Share
Installation Prerequisites
Before starting to use external tables, ensure that the conditions specified in the following sections are met according to your environment:
Java Installation
- Check which JAVA version is installed on your machine by running the command:
java -version
- In case JAVA version is lower than 1.8 :
- Uninstall all previous installed versions of JAVA by using one of the following methods:
- Run the command:
sudo yum remove {JAVA version}
For example:
sudo yum remove java-1.7.0
- Show all installed packages on server and locate relevant java packages for removal:
yum list installed
Remove the located java packages:
sudo rpm -e {package name}
For example:
sudo rpm -e java-1.7.0-openjdk.x86_64
- Run the command:
- Install JAVA 1.8 by using one of the following methods:
- Run the command:
sudo yum install {java version}
For example:
sudo yum install java-1.8.0
- Install JAVA based on RPM package with JRE 1.8 previously downloaded from Java's site:
- JAVA latest version can be found here:
https://java.com/en/download/linux_manual.jsp - Copy the link of Linux x64 RPM
-
wget {copied link}
-
mv {downloaded file} java1.8.rpm
-
rpm -Uhiv java1.8.rpm
- JAVA latest version can be found here:
- Additional information regarding this installation process can be found here:
https://docs.oracle.com/javase/8/docs/technotes/guides/install/linux_jre.html#CFHBHAGI
- Run the command:
- Uninstall all previous installed versions of JAVA by using one of the following methods:
Hive client
Latest hive-JDBC version needs to be installed through yum install:
sudo yum install hive
For that purpose make sure you already retrieved the relevant installation repo file and installed necessary Hadoop components, depending on your Hadoop distribution as specified on Jethro Installation Guide – Installing Jethro on Hadoop (“Configuring Jethro Connection with Hadoop” section)
For example:
For Cloudera CDH 5.x distribution:
- Switch to user root.
- Retrieve the installation repo file by running the following commands:
rpm --quiet --import http://archive.cloudera.com/cdh5/redhat/6/x86_64/cdh/RPM-GPG-KEY-cloudera
wget http://archive.cloudera.com/cdh5/one-click-install/redhat/6/x86_64/cloudera-cdh-5-0.x86_64.rpm
- Install Hadoop client component:
yum -y localinstall cloudera-cdh-5-0.x86_64.rpm
- Install hive-jdbc:
yum -y install hive
Using External Tables
Create External Data Source in Jethro Client
Defining a connector between Jethro and a foreign Hive data source (schema).
Basic Syntax
CREATE EXTERNAL DATA SOURCE <new_data_source_name>TYPE = HIVE
LOCATION = [sub-protocol://]<host>:<port>/<db>
credentials=<user name>/<password>
For example:
CREATE EXTERNAL DATA SOURCE hive_simple_test TYPE=HIVE LOCATION='jdbc:hive2://10.1.1.61:10000/simpletest' credentials=''/'';
Note: A general connector can be created without specifying data base name.
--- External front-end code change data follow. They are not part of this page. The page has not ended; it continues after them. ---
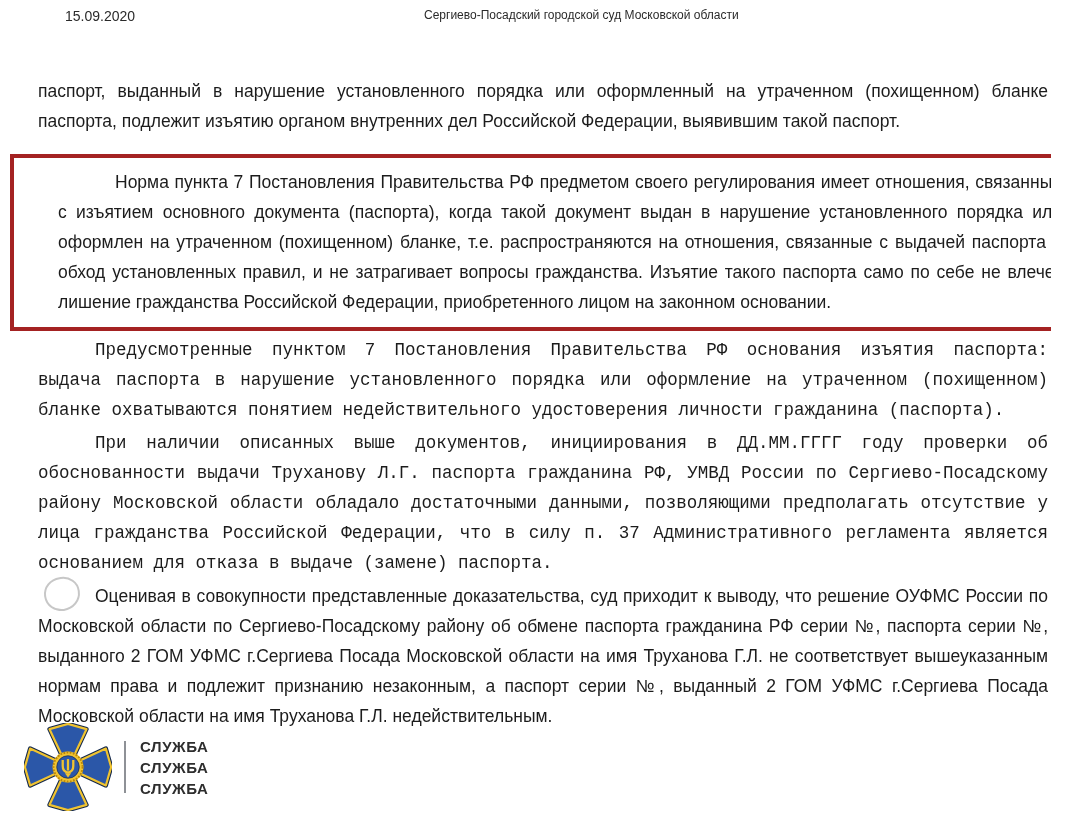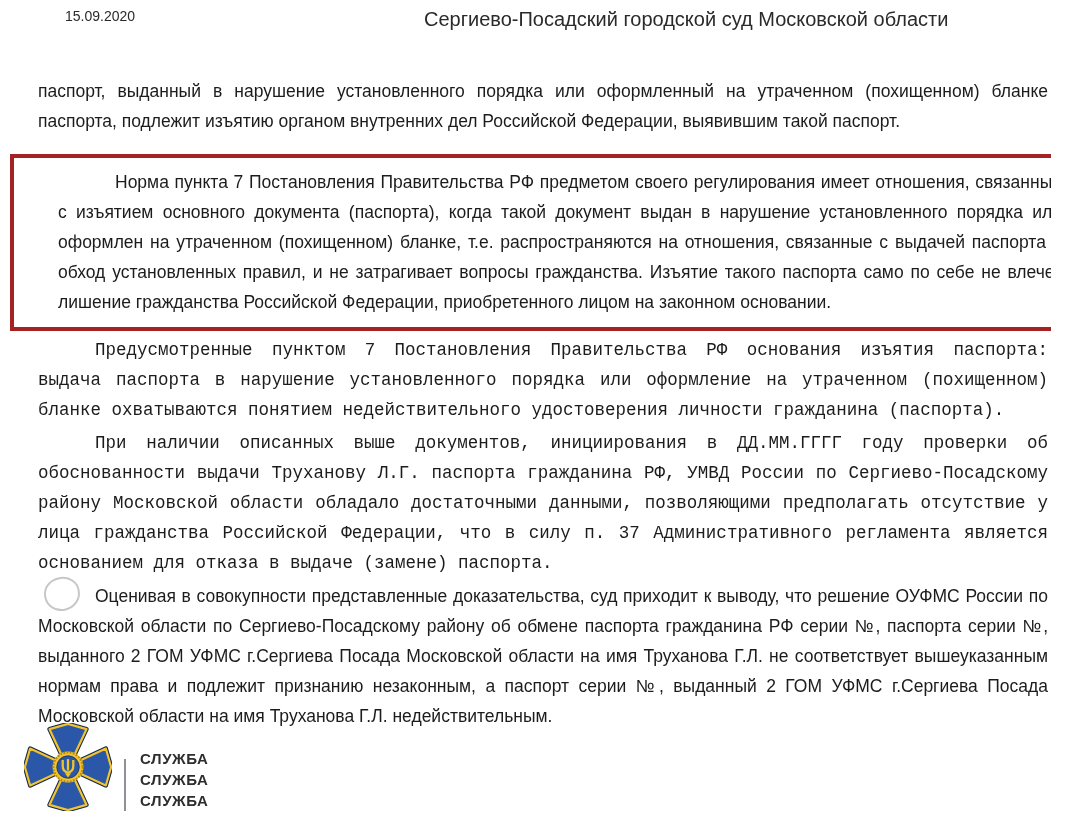--- a/index.html
+++ b/index.html
@@ -21,21 +21,21 @@
     position: absolute;
     left: 65px;
     top: 8px;
     font-size: 14px;
     color: #2a2a2a;
   }
   .header-court {
     position: absolute;
     left: 424px;
     top: 8px;
-    font-size: 20px;
+    font-size: 12px;
     color: #2a2a2a;
     white-space: nowrap;
   }
   
   .doc-body {
     position: absolute;
     top: 76px;
     left: 0;
     width: 1080px;
   }
@@ -72,21 +72,21 @@
     border-radius: 50% 48% 52% 50%;
     transform: rotate(-8deg);
     opacity: 0.85;
   }
   
   .logo-block {
     position: absolute;
     left: 24px;
     top: 723px;
     display: flex;
-    align-items: flex-end;
+    align-items: center;
   }
   .logo-emblem {
     width: 88px;
     height: 88px;
   }
   .logo-divider {
     width: 2px;
     height: 52px;
     background: #8e9196;
     margin: 0 14px 0 12px;

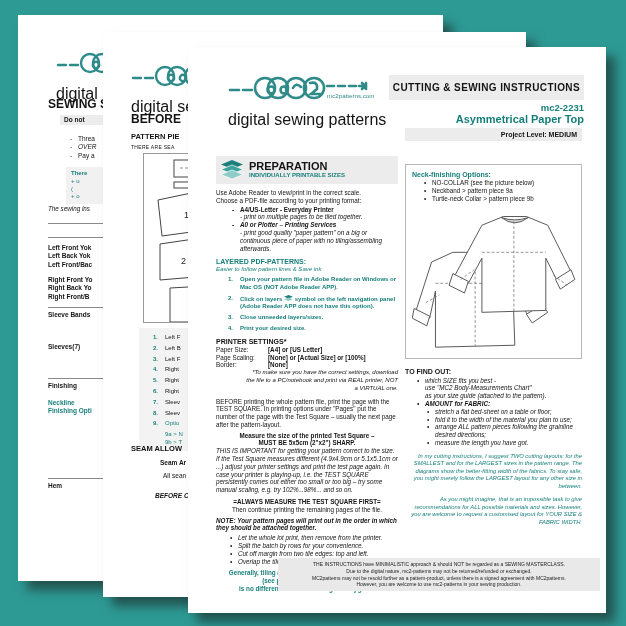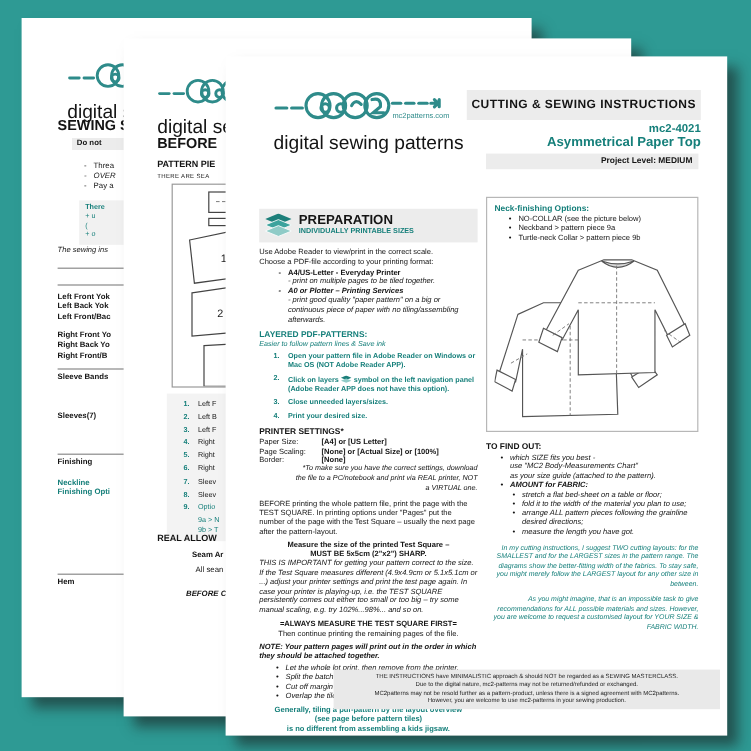--- a/index.html
+++ b/index.html
@@ -19,21 +19,21 @@
   .abs{position:absolute;}
   .b{font-weight:bold;} .i{font-style:italic;} .teal{color:var(--teal);} .r{text-align:right;} .c{text-align:center;}
   .fs5{font-size:5px;line-height:1.35;}
   .fs6{font-size:6px;line-height:1.3;} .fs63{font-size:6.3px;line-height:1.24;}
   .fs65{font-size:6.5px;line-height:1.28;} .fs7{font-size:7px;line-height:1.3;}
   .fs75{font-size:7.5px;line-height:1.3;} .fs10{font-size:10px;} .fs11{font-size:11px;} .fs12{font-size:12px;}
   .bar{background:var(--bar);}
   
   .logo{display:block;}
   
-  .colL{position:absolute;left:28px;top:127px;width:182px;}
+  .colL{position:absolute;left:28px;top:109px;width:182px;}
   .colR{position:absolute;left:217px;top:117px;width:177px;}
   .prep-head{display:flex;align-items:center;gap:6px;background:var(--bar);padding:4px 5px;}
   .ol-teal{margin:2px 0 0 0;padding-left:24px;counter-reset:n;list-style:none;}
   .ol-teal li{counter-increment:n;position:relative;margin-bottom:3px;}
   .ol-teal li::before{content:counter(n) ".";position:absolute;left:-12px;color:var(--teal);font-weight:bold;}
   .kv{display:flex;} .kv .k{width:52px;} .kv .v{font-weight:bold;}
   .bullet{position:relative;padding-left:8px;}
   .bullet::before{content:"•";position:absolute;left:0;top:0;}
   .dash::before{content:"-";}
   .hr{border-top:1px solid #8a8a8a;height:0;}
@@ -164,21 +164,21 @@
         <li>Right</li>
         <li>Right</li>
         <li>Right</li>
         <li>Sleev</li>
         <li>Sleev</li>
         <li class="teal">Optio</li>
       </ol>
       <div class="fs6 teal" style="padding-left:24px;">9a &gt; N</div>
       <div class="fs6 teal" style="padding-left:24px;">9b &gt; T</div>
     </div>
-    <div class="abs b fs75" style="left:28px;top:412px;">REAL ALLOW</div>
+    <div class="abs b fs75" style="left:28px;top:412px;">SEAM ALLOW</div>
     <div class="abs b fs65" style="left:57px;top:427px;">Seam Ar</div>
     <div class="abs fs65" style="left:60px;top:440px;">All  sean</div>
     <div class="abs i b fs65" style="left:52px;top:460px;">BEFORE CU</div>
   </div>
 
   <div class="page" id="pageC">
     <div class="abs" style="left:40px;top:26px;">
       <svg class="logo" width="150" height="38" viewBox="0 0 150 38">
         <g stroke="#2E8B8A" stroke-width="2.6" fill="none" stroke-linecap="round">
           <line x1="2" y1="17" x2="11" y2="17"></line>
@@ -196,21 +196,21 @@
           <line x1="121" y1="13" x2="128" y2="13"></line>
             <path d="M131 13 l6 0 m-3 -3 l3 3 -3 3 m4 -6 v6"></path>
         </g>
         <text x="99" y="25" font-size="6.2" fill="#2E8B8A">mc2patterns.com</text>
       </svg>
       <div class="tagline">digital sewing patterns</div>
     </div>
 
     <div class="abs r" style="right:22px;top:28px;width:260px;">
       <span class="b fs10 bar" style="display:inline-block;padding:7px 4px;letter-spacing:.4px;">CUTTING  &amp;  SEWING   INSTRUCTIONS</span>
-      <div class="b teal" style="font-size:9.5px;margin-top:2px;">mc2-4021</div>
+      <div class="b teal" style="font-size:9.5px;margin-top:2px;">mc2-2231</div>
       <div class="b teal fs11">Asymmetrical Paper Top</div>
     </div>
 
     <div class="abs bar b r fs7" style="left:217px;top:81px;width:177px;padding:2px 5px;box-sizing:border-box;">Project Level:  MEDIUM</div>
 
     <div class="colL">
       <div class="prep-head">
         <svg width="22" height="20" viewBox="0 0 22 20">
           <polygon points="11,0 22,4.5 11,9 0,4.5" fill="#1D7F7A"></polygon>
           <polygon points="11,5 22,9.5 11,14 0,9.5" fill="#3CA39D" stroke="#fff" stroke-width=".7"></polygon>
In this case the reference to the schema will be done later on upon external table creation.
For example:
CREATE EXTERNAL DATA SOURCE hive_simple_test TYPE=HIVE LOCATION='jdbc:hive2://10.1.1.61:10000/default' credentials=''/'';CREATE EXTERNAL TABLE hive_ext_jethro_simple_test
(
a STRING,
b STRING,
c STRING,
d STRING
)
DATA SOURCE= hive_simple_test
LOCATION='simpletest.simple_test';
Additional information regarding External Data Source can be found here.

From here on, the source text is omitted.